Activity:
Could you copy, exactly as written, every line from the first line of the records through the one containing "[142,497,181,509] [214,470,255,482] [136,539,176,551]"?

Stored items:
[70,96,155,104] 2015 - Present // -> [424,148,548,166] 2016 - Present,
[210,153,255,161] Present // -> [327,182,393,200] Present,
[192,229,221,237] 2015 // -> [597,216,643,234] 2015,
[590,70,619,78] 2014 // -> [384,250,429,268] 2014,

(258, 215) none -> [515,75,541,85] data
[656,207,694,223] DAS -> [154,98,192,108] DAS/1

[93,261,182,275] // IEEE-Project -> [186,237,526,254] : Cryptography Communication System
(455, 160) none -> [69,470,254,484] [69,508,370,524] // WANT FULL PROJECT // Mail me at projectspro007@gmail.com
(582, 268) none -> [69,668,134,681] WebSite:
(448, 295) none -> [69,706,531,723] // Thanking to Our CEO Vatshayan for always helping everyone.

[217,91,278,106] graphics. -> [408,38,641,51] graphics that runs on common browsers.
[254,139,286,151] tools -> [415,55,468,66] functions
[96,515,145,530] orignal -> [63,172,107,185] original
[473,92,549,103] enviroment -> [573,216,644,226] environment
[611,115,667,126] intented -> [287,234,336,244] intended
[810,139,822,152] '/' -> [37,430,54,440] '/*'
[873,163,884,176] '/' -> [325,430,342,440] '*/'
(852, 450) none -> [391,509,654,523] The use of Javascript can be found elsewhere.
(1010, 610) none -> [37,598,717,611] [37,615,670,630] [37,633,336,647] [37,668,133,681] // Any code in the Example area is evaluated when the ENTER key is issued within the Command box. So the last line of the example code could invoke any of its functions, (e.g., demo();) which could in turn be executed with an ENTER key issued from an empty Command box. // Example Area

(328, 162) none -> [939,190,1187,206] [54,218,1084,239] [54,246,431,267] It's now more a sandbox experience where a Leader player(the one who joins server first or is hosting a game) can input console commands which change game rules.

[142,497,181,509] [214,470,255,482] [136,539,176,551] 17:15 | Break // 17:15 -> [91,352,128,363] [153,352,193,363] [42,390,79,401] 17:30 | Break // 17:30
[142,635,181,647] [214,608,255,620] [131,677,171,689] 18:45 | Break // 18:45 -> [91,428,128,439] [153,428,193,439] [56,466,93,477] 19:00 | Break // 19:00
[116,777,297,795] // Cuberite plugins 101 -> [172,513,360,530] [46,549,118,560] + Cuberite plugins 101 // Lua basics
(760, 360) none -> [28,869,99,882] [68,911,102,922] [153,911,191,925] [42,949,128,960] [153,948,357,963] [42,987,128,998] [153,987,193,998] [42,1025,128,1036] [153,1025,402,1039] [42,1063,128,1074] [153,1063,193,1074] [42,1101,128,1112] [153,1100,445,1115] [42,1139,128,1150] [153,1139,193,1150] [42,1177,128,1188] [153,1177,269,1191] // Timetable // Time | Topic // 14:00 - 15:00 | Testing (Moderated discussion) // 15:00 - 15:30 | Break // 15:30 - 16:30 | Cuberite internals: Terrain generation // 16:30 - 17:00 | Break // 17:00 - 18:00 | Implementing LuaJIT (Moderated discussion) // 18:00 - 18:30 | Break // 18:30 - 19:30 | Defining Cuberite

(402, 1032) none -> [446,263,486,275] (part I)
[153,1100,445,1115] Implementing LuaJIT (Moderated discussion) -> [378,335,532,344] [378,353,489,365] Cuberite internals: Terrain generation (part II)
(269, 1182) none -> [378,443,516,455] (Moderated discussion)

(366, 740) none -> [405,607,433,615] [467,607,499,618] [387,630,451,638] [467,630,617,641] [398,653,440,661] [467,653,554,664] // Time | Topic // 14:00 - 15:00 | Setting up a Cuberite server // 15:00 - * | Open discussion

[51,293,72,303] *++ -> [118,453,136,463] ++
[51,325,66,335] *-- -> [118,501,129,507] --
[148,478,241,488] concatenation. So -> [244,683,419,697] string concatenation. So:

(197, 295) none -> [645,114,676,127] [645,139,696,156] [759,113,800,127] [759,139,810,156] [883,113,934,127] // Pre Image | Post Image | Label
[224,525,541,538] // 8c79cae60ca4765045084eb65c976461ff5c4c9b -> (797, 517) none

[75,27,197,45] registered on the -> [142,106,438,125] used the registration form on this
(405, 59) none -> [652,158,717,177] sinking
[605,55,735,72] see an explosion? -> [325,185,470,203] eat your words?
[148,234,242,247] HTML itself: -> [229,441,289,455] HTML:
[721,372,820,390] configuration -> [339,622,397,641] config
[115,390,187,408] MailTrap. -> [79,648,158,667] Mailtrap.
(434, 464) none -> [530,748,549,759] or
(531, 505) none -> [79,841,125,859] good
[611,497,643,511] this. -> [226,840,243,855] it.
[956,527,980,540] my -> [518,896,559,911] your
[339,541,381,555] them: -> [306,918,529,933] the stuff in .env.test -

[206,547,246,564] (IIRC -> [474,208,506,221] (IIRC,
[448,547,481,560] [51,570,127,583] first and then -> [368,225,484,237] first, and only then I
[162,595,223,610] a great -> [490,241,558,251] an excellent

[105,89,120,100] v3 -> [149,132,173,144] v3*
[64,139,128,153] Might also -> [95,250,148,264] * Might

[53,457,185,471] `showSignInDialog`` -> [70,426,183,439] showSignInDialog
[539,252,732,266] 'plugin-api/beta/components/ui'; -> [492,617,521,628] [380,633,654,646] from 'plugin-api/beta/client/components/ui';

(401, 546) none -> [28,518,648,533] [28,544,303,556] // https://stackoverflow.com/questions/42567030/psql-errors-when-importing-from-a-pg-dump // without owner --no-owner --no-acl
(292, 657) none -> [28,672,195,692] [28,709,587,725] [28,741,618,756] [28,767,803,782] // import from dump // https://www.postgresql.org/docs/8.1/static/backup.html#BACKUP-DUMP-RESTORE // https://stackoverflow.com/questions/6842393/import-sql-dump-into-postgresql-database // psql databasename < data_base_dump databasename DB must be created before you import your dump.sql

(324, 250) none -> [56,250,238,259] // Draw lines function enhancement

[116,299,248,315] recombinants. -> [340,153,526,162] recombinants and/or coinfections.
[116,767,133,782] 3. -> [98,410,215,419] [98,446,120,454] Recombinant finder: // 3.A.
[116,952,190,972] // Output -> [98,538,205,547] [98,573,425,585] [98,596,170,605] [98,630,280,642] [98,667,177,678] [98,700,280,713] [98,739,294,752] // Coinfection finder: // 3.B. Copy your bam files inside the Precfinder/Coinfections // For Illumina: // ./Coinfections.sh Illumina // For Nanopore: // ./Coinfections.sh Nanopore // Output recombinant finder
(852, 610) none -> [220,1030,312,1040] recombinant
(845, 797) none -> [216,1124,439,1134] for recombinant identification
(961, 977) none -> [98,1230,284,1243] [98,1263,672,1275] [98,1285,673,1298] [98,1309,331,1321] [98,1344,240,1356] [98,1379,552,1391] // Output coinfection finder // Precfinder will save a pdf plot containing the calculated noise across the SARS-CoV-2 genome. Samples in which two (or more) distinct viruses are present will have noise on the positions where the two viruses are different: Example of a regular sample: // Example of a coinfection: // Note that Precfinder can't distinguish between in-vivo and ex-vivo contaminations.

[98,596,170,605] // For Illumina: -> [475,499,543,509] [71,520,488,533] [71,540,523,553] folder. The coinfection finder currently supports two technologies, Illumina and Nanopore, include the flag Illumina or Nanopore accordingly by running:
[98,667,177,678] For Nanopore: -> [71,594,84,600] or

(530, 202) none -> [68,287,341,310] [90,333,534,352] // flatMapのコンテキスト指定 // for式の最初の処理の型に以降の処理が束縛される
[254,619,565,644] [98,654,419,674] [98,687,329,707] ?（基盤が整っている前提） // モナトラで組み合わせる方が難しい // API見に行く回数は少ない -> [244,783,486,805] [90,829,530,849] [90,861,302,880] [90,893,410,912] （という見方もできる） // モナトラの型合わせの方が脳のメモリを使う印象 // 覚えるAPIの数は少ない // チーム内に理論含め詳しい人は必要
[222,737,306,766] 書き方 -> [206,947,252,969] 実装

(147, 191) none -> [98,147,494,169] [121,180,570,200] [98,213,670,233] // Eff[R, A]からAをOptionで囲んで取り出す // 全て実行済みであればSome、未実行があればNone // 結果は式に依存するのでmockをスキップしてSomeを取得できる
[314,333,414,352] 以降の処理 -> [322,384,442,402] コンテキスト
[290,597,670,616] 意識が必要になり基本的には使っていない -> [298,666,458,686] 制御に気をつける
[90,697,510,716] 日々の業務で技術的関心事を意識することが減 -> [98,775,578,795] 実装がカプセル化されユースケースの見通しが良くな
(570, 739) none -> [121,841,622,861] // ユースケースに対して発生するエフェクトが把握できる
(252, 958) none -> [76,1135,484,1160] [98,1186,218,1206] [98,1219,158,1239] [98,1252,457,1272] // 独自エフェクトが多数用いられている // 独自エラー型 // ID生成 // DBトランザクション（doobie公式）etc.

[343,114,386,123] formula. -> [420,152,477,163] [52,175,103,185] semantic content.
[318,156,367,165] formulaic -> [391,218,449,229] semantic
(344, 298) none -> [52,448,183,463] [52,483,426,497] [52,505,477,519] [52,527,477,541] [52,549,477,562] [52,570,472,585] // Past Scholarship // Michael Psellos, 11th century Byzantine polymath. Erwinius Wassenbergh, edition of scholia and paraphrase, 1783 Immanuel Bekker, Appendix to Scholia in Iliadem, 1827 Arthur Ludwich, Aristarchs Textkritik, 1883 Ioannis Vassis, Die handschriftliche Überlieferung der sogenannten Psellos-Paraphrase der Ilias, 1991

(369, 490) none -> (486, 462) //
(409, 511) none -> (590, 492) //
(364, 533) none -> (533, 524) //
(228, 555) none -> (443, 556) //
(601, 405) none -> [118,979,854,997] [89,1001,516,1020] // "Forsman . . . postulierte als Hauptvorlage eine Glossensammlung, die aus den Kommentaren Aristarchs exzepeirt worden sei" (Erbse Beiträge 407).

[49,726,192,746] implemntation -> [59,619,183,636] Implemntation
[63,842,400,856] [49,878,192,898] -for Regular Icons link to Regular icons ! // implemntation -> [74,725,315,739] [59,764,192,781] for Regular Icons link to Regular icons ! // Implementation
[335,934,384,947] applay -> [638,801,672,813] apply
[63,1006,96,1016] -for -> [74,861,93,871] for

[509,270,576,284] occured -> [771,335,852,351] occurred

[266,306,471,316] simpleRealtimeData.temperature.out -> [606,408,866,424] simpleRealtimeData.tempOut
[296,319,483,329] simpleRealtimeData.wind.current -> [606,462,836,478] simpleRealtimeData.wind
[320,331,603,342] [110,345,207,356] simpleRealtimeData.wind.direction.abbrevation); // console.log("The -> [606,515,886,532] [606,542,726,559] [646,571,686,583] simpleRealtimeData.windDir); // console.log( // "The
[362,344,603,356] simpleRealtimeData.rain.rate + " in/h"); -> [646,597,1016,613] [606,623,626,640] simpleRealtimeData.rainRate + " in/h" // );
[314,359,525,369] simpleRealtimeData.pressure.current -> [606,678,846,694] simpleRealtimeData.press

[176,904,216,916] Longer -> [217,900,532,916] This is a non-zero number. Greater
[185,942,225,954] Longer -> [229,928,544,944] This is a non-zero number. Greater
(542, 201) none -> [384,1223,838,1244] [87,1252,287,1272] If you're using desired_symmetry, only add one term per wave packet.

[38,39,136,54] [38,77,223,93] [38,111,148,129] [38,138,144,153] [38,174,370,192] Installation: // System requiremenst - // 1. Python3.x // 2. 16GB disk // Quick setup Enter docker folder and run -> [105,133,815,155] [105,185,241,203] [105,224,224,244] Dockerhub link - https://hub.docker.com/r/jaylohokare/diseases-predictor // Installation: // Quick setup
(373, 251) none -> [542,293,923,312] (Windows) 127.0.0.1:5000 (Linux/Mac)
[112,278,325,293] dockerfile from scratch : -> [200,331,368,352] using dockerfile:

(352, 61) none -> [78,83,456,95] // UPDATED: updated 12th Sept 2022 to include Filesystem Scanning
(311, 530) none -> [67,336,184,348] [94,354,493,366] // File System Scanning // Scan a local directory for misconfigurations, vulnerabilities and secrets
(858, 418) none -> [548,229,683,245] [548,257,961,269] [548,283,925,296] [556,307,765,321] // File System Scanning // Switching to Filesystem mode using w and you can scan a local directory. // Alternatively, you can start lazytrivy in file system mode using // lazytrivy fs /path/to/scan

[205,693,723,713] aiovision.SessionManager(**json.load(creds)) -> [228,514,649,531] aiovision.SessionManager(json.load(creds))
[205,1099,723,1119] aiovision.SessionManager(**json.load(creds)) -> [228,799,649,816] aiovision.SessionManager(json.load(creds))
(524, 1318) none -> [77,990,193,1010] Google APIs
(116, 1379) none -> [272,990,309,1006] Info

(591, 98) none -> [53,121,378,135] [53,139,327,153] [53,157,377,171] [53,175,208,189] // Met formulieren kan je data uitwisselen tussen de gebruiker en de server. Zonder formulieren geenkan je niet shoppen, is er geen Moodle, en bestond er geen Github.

Result:
[70,96,155,104] 2015 - Present // -> [424,148,548,166] 2016 - Present,
[210,153,255,161] Present // -> [327,182,393,200] Present,
[192,229,221,237] 2015 // -> [597,216,643,234] 2015,
[590,70,619,78] 2014 // -> [384,250,429,268] 2014,

(258, 215) none -> [515,75,541,85] data
[656,207,694,223] DAS -> [154,98,192,108] DAS/1

[93,261,182,275] // IEEE-Project -> [186,237,526,254] : Cryptography Communication System
(455, 160) none -> [69,470,254,484] [69,508,370,524] // WANT FULL PROJECT // Mail me at projectspro007@gmail.com
(582, 268) none -> [69,668,134,681] WebSite:
(448, 295) none -> [69,706,531,723] // Thanking to Our CEO Vatshayan for always helping everyone.

[217,91,278,106] graphics. -> [408,38,641,51] graphics that runs on common browsers.
[254,139,286,151] tools -> [415,55,468,66] functions
[96,515,145,530] orignal -> [63,172,107,185] original
[473,92,549,103] enviroment -> [573,216,644,226] environment
[611,115,667,126] intented -> [287,234,336,244] intended
[810,139,822,152] '/' -> [37,430,54,440] '/*'
[873,163,884,176] '/' -> [325,430,342,440] '*/'
(852, 450) none -> [391,509,654,523] The use of Javascript can be found elsewhere.
(1010, 610) none -> [37,598,717,611] [37,615,670,630] [37,633,336,647] [37,668,133,681] // Any code in the Example area is evaluated when the ENTER key is issued within the Command box. So the last line of the example code could invoke any of its functions, (e.g., demo();) which could in turn be executed with an ENTER key issued from an empty Command box. // Example Area

(328, 162) none -> [939,190,1187,206] [54,218,1084,239] [54,246,431,267] It's now more a sandbox experience where a Leader player(the one who joins server first or is hosting a game) can input console commands which change game rules.

[142,497,181,509] [214,470,255,482] [136,539,176,551] 17:15 | Break // 17:15 -> [91,352,128,363] [153,352,193,363] [42,390,79,401] 17:30 | Break // 17:30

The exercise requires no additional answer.